The consequent result would be the displacement of the basic notions of the rule of law and the independence of judiciary.. The common law tradition on which a country’s legal system is based would consequently be displaced. The system will become unwieldy. Thereafter, what would become of all the judicial precedents developed through over a century of judgments by the courts would be anybody’s guess. The ‘system’ would be lost.
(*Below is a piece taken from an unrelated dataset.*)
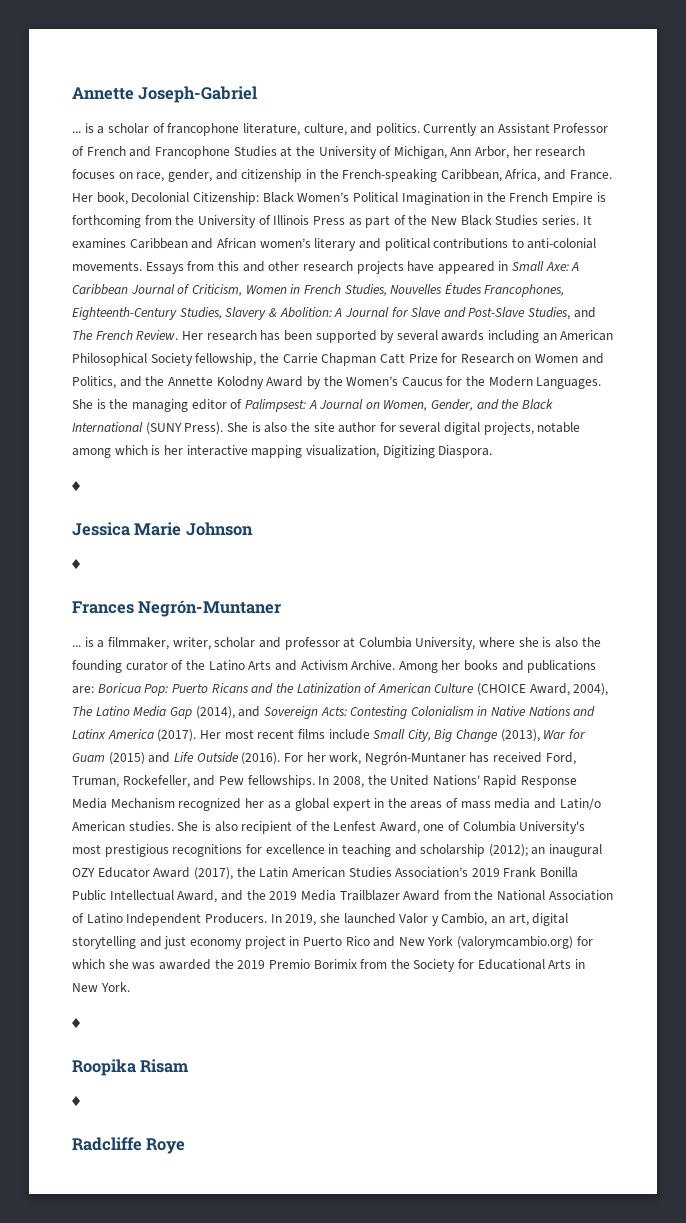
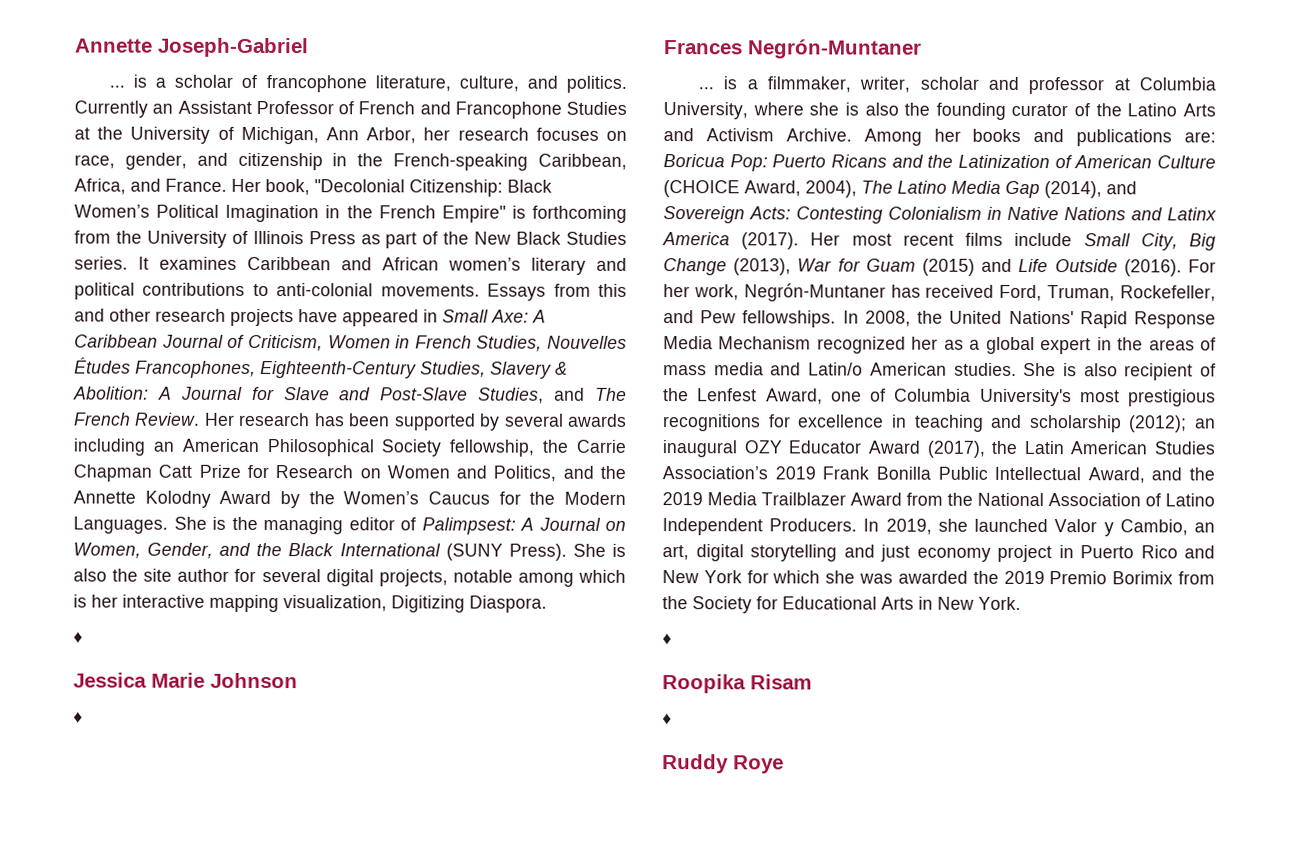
[131,192,190,203] Decolonial -> [314,179,405,193] "Decolonial
[552,192,594,205] Empire -> [441,205,506,223] Empire"
[457,936,574,949] (valorymcambio.org) -> (742, 577) none
[72,1137,142,1151] Radcliffe -> [662,754,729,774] Ruddy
3. Looking at the Prosecutor’s Role

When considering the issue of prosecutions, it is not possible to ignore the transformation that has taken place in Sri Lanka on the prosecutor’s role. A pertinent question is as to whether the Attorney General’s role in Sri Lanka still conforms to the status and the role of an Attorney General within the common law tradition. Today, the Attorney General’s Department is functioning under the Presidential Secretariat. When the office of the Attorney General originally evolved in terms of the British tradition, the office was meant to be independent. On the one hand on matters of law, the role of the Attorney General was to advise the government on what the law is relating to a given situation. Today, the Attorney General must bend to whatever the government decides what the law should be. No Attorney General who gives an opinion contrary to what the regime expects is likely to survive.

The Attorney General’s other role is to be the prosecutor on behalf of the state. This means that the prosecutor must, without bias, prosecute anyone guiding only by the law. However, prosecuting for political purposes has now become an accepted pattern. The prosecution of journalist, J.S. Tissainayagam, was clearly a political persecution rather than a legitimate prosecution. Several prosecutions launched against Sri Lanka’s Army Commander Sarath Fonseka also belonged in that same category. Meanwhile, political bias is shown in the non-prosecution of cases which under normal circumstances, should have been prosecuted if the Attorney General’s Department acted only on the basis of the law. The list of such non-prosecutions is long and has been exhaustively recorded in the public domain.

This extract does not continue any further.